Coding practices
denizyuret opened this issue · 1 comments
@CarloLucibello I am responding to your comments here to make the discussion easier:
can we avoid exporting 2 letters names to avoid conflicts and improve code readability?
I need these 2 letter names to avoid carpal tunnel when testing :) They are not documented nor are they used in final code. Originally I had put them in a subpackage so you would need to explicitly import AutoGrad.Abbrev to use them, so I can do that again.

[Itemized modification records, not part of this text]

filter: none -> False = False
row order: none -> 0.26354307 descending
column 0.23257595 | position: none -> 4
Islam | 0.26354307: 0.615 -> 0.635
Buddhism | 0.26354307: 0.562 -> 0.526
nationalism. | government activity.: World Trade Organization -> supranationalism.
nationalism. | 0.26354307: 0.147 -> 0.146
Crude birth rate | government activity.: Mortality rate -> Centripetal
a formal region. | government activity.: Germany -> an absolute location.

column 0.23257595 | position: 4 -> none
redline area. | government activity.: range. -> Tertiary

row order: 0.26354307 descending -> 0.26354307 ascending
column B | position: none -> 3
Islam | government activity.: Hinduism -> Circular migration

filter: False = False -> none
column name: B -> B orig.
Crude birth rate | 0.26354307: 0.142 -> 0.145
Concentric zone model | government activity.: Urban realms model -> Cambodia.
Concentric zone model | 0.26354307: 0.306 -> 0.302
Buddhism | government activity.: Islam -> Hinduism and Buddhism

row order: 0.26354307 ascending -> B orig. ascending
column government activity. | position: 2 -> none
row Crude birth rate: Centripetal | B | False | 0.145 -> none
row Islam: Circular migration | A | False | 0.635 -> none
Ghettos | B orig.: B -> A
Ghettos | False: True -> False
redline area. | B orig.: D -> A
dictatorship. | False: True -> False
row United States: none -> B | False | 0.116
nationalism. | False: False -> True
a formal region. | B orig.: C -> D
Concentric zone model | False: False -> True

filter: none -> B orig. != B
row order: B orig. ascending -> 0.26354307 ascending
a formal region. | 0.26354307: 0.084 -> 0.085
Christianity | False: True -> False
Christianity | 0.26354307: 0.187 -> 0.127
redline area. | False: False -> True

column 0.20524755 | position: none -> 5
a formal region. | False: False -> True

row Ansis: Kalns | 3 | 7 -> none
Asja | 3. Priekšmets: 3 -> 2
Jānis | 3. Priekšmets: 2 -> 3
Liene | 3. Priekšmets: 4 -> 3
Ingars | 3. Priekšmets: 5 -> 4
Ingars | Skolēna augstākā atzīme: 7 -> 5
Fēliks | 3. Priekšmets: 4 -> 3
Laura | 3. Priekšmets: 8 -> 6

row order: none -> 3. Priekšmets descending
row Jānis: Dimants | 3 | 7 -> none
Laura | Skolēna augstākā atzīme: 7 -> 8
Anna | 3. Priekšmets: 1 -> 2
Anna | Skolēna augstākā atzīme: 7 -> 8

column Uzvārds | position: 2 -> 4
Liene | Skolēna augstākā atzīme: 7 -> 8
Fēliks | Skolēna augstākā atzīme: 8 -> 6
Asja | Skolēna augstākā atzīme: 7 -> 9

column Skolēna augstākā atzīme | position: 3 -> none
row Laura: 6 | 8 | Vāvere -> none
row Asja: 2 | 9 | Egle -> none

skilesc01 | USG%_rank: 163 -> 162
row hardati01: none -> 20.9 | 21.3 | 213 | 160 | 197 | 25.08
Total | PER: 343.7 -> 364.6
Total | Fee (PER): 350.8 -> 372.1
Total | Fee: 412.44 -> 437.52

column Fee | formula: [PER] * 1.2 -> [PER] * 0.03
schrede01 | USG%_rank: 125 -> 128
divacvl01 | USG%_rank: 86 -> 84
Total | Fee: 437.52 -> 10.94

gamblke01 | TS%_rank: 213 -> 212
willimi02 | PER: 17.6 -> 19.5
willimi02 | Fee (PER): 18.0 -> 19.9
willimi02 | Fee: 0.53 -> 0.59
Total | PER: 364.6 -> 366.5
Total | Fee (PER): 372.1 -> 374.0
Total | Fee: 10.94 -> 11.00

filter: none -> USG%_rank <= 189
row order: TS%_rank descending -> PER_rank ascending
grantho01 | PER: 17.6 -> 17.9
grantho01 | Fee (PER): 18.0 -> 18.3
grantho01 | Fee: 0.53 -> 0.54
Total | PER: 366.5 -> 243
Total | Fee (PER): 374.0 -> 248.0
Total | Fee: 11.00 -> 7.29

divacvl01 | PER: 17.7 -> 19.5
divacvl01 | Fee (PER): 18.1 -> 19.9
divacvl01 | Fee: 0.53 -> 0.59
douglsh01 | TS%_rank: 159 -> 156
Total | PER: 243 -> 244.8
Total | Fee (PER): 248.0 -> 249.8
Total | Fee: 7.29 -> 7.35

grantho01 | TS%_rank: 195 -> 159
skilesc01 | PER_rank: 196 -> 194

I'm commenting here because as usual (and quite annoyingly) commits get pushed straight to master instead of using a separate branch with a corresponding PR.
I am sorry about the sloppy practice. In the recent rewrite of the core engine, I worked on a branch called corehack for about a week, then when all tests passed I approved myself and pushed things into master. What would you recommend? How should I do it differently?
Since now Rec has been renamed to Value, we shouldn't be using value for something which is not returning a Value type. In fact, per julia conventions, something like string(x) converts x to a String. Also, what was wrong with the old names?
This was for code readability. isa(a,Rec)
is not readable, isa(a,Value)
, isa(a,Param)
, isa(a,Result)
are all readable. getval(x)
reads like an abbreviation, value(x)
is more readable. In the past we had only one type of recorded/tracked object. In the new design we have user declared ones (Param
), and intermediate/final results (Result
), where both types cause tracking, so they have a supertype (Value
).
Having said that, the only part of the code exposed to the API is Param
and value
. Old names still work and give a deprecation warning.
I am not 100% happy with too many value
s and Value
s going around either, but that is now just an internal problem to AutoGrad, not to the end user. However I am open to suggestions.
@CarloLucibello, I submitted PRs for AutoGrad 1.1 and Knet 1.1, comments welcome.